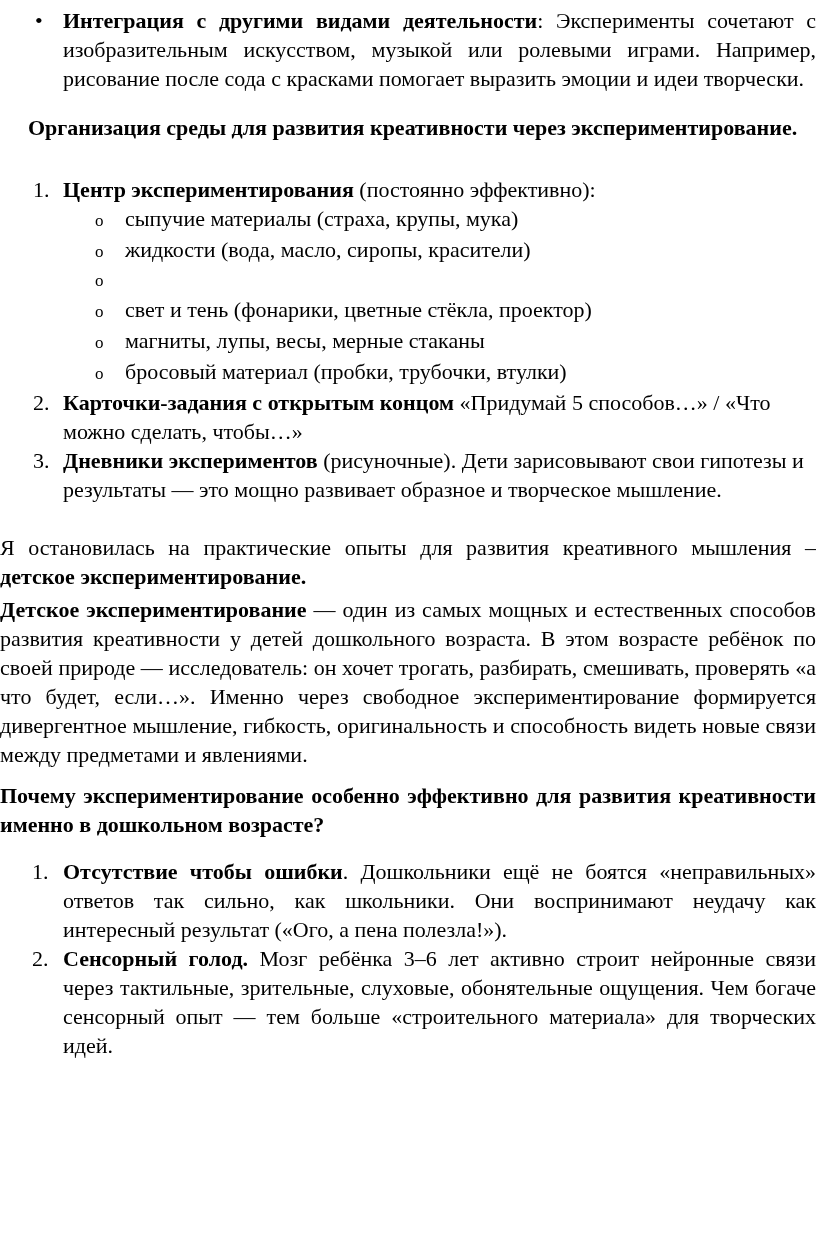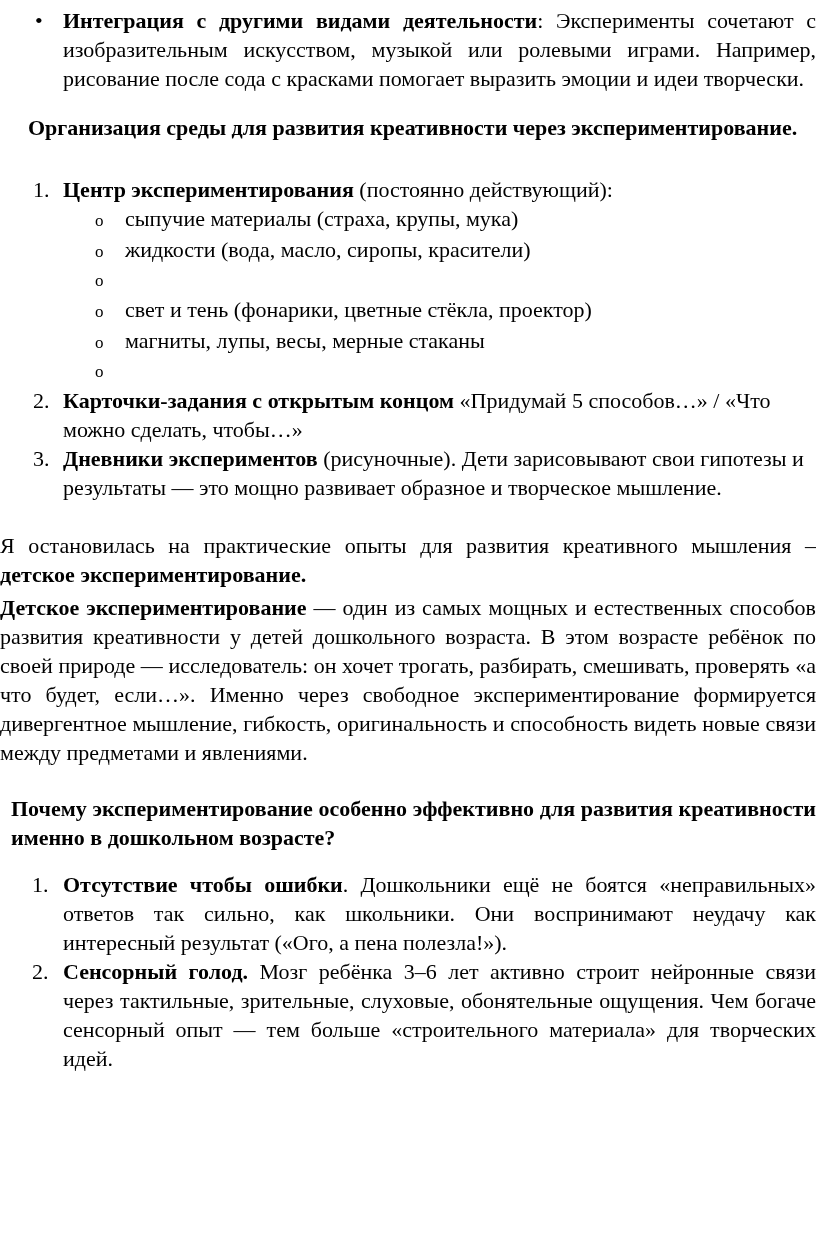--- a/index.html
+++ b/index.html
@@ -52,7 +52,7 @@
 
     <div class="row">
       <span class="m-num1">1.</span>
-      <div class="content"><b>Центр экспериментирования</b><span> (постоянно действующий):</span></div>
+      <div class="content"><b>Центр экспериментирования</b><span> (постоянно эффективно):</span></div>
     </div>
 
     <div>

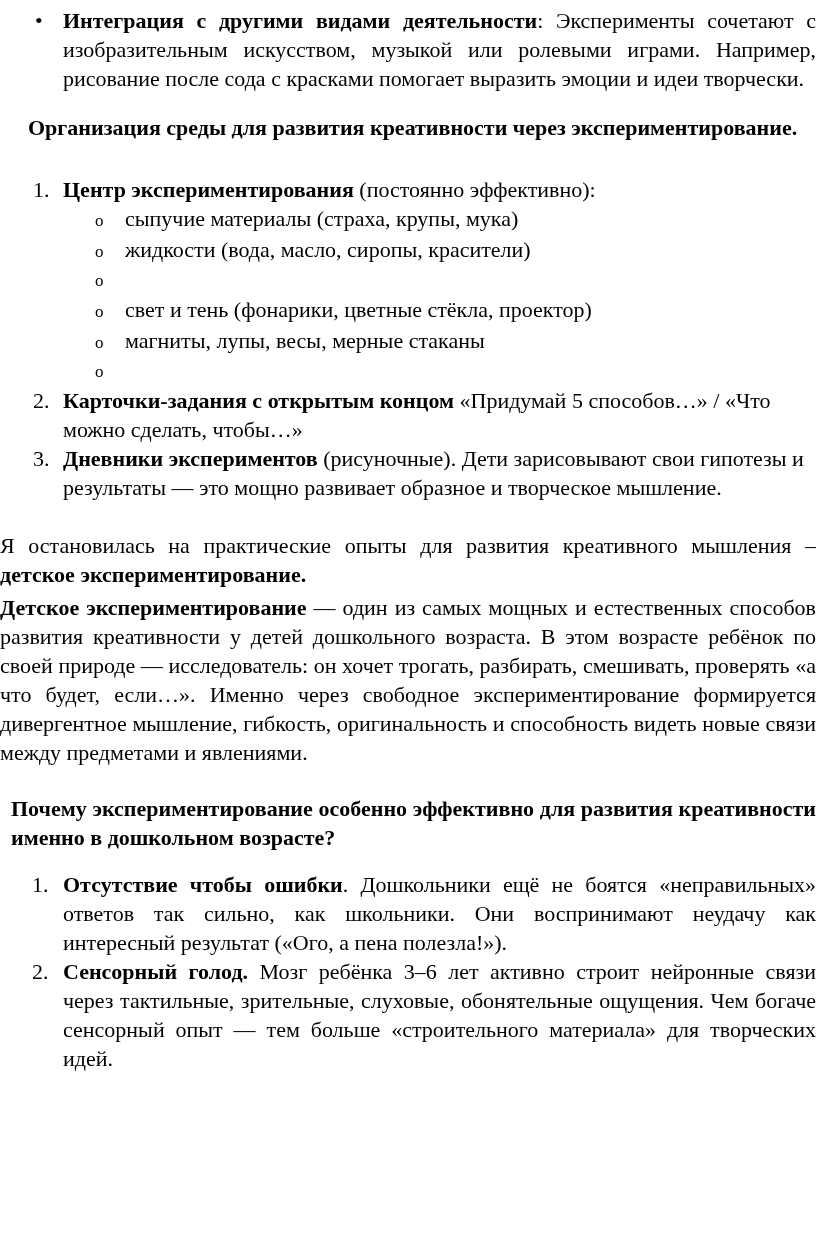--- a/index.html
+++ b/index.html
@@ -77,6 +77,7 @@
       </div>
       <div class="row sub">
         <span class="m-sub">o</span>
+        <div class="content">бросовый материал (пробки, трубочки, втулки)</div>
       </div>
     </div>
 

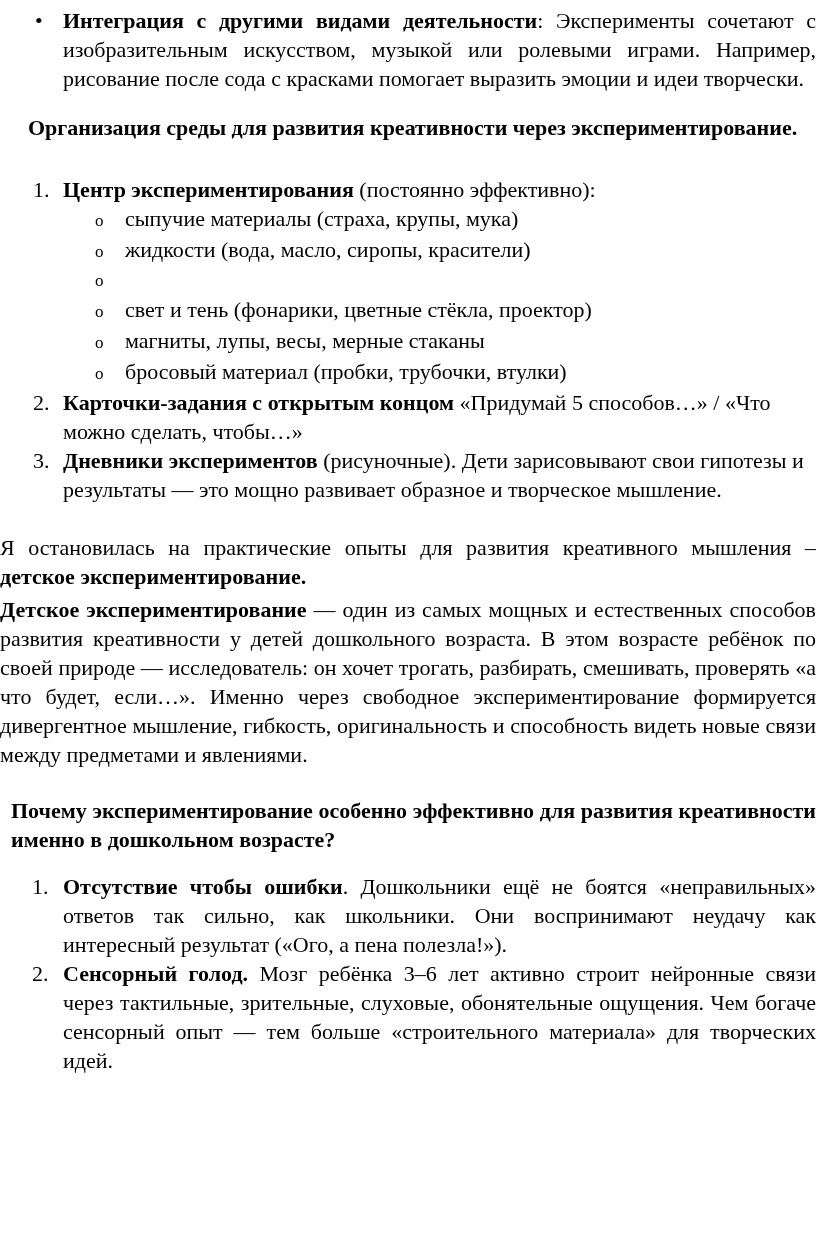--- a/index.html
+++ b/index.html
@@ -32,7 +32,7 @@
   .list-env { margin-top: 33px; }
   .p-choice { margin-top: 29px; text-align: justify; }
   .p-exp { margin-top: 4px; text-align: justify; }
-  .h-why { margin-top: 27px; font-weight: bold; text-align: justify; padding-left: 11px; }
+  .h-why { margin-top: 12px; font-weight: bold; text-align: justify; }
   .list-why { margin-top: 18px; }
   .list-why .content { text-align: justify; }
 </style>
*-*-*
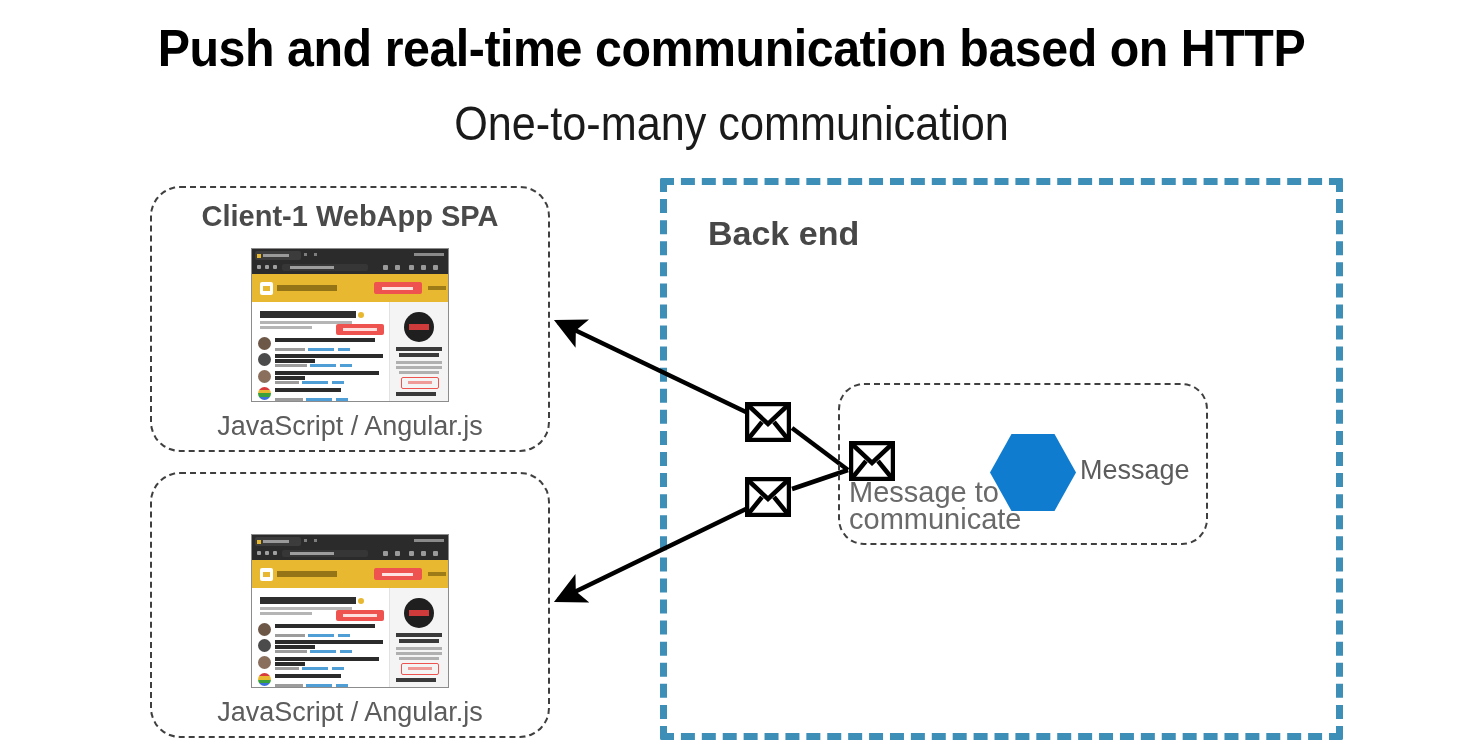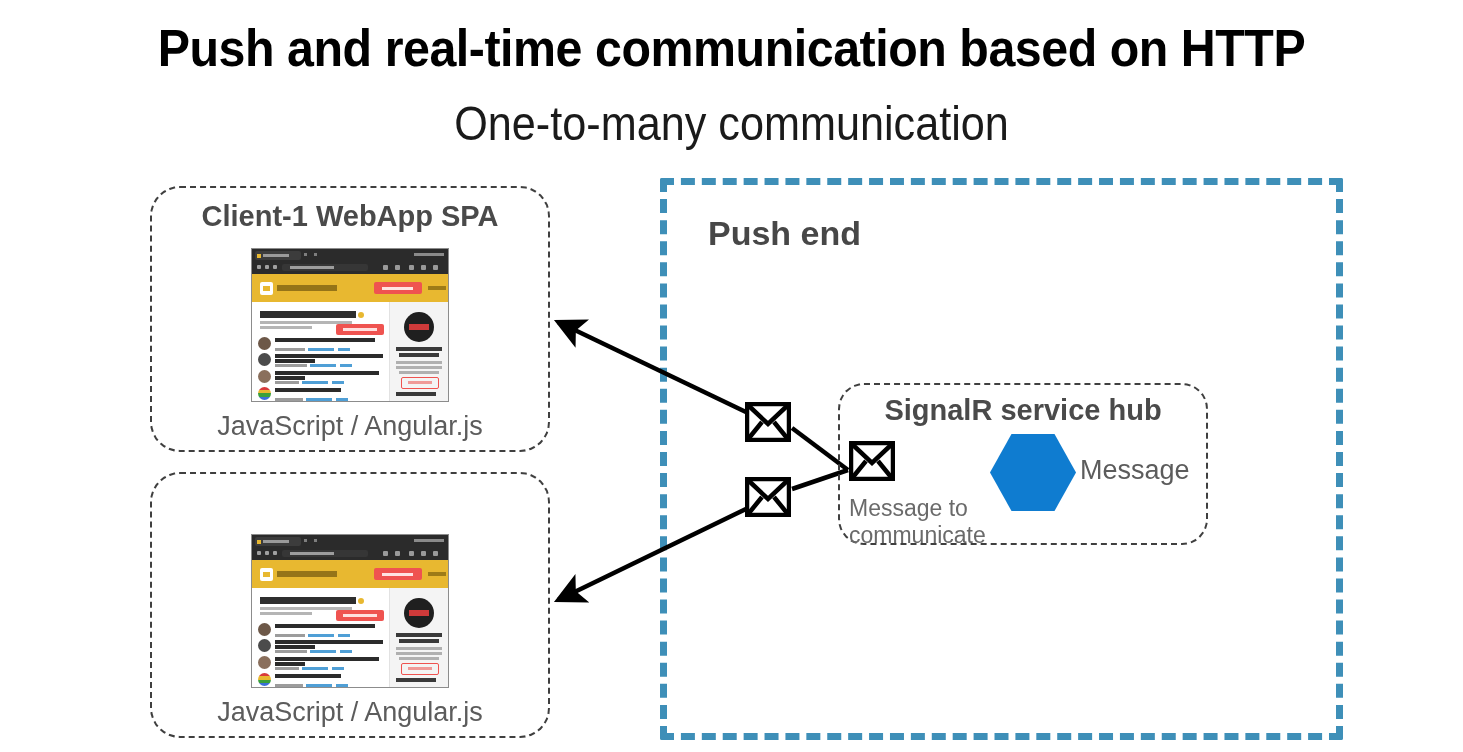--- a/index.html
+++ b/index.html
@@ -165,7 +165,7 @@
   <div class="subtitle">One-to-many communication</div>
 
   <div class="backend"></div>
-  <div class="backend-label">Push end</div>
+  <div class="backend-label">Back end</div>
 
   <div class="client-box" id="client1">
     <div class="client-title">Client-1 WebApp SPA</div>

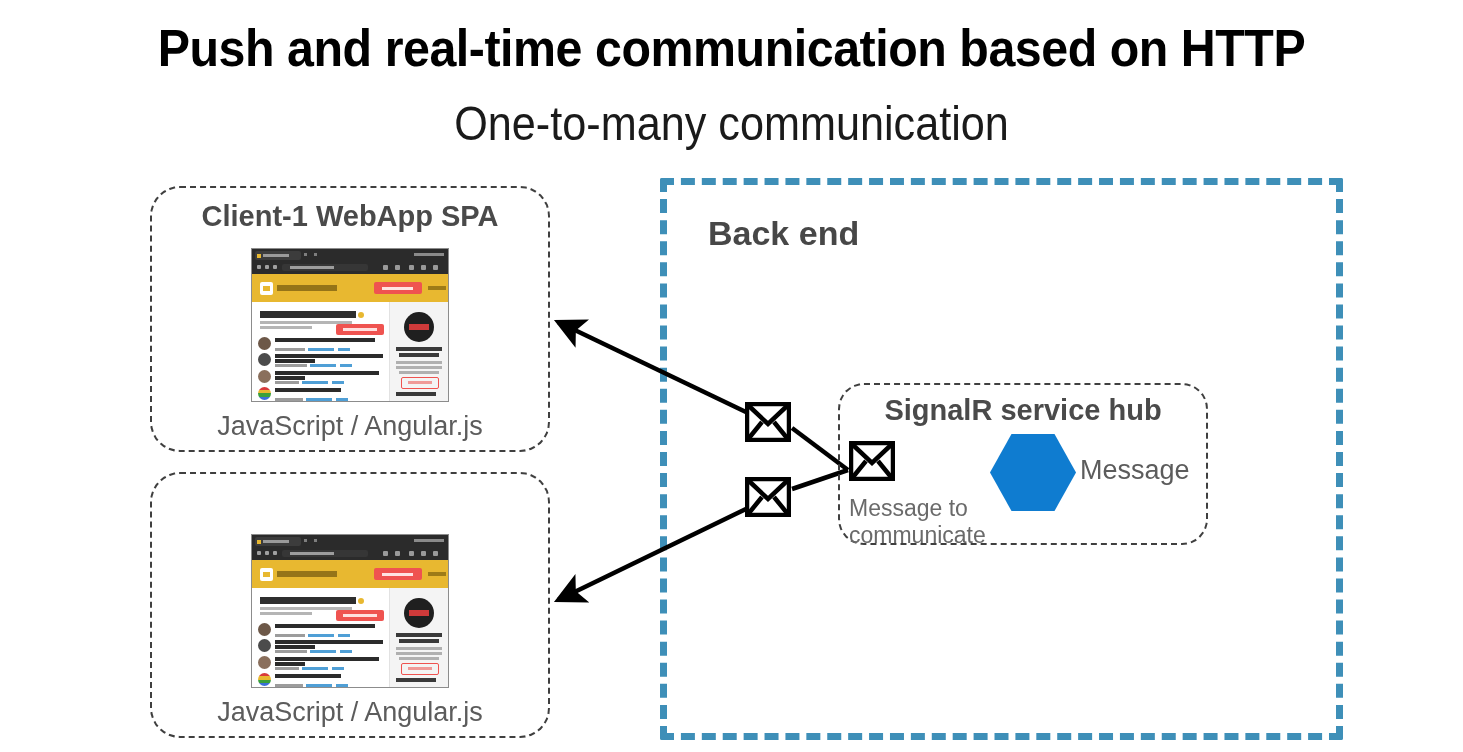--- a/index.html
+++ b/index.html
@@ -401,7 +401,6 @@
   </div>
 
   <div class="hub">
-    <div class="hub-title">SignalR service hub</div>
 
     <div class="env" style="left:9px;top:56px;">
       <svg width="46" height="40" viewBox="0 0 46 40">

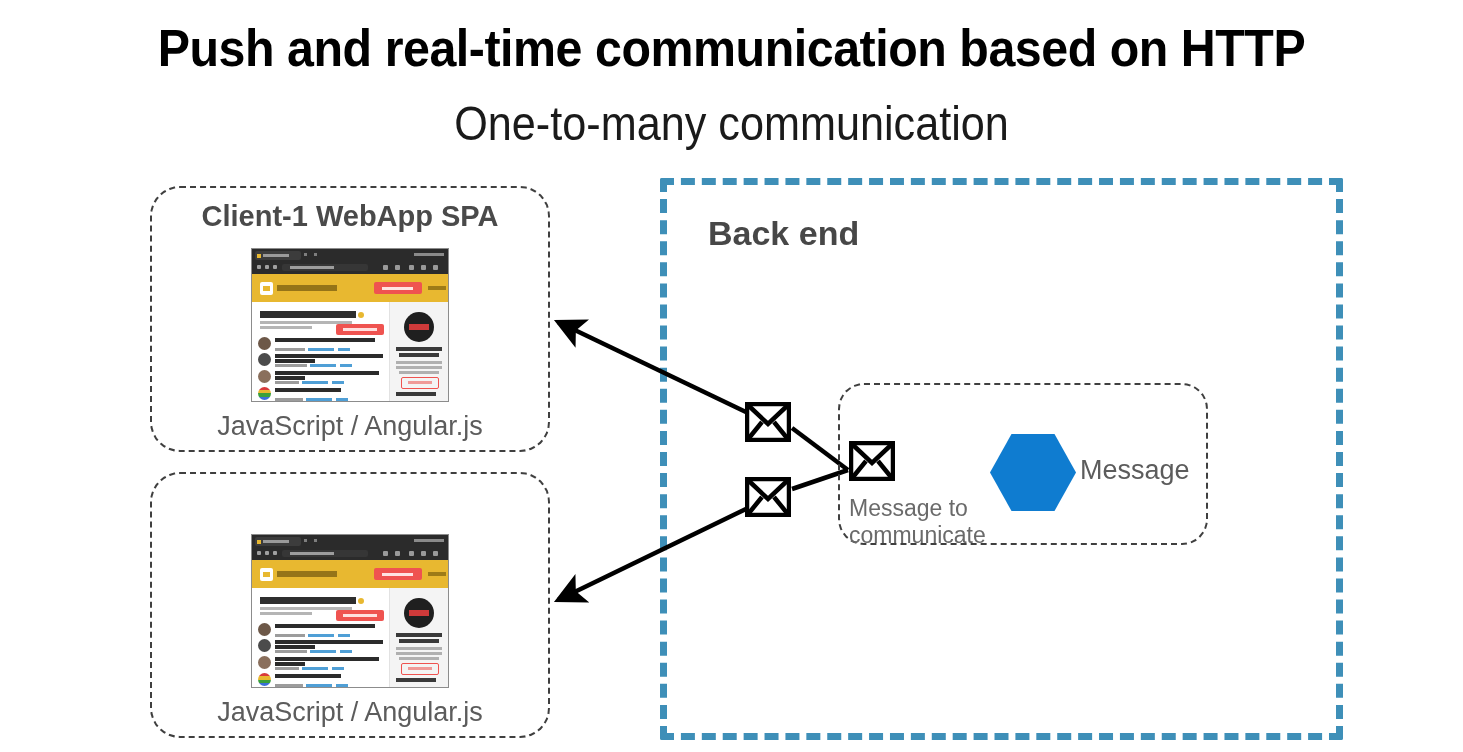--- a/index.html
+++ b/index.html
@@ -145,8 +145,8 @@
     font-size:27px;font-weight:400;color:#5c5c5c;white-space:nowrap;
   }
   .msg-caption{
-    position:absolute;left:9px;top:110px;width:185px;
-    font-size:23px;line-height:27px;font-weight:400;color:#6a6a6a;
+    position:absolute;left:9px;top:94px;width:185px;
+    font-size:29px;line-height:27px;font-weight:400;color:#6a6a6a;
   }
*-*-*
■ YOUR ASSIGNMENT ■
Gather each line of the listing containing the word "span" and show it.

■ PROBLEM SOLUTION ■
       <span class="m-num1">1.</span>
-      <div class="content"><b>Центр экспериментирования</b><span> (постоянно действующий):</span></div>
+      <div class="content"><b>Центр экспериментирования</b><span> (постоянно эффективно):</span></div>
         <span class="m-sub">o</span>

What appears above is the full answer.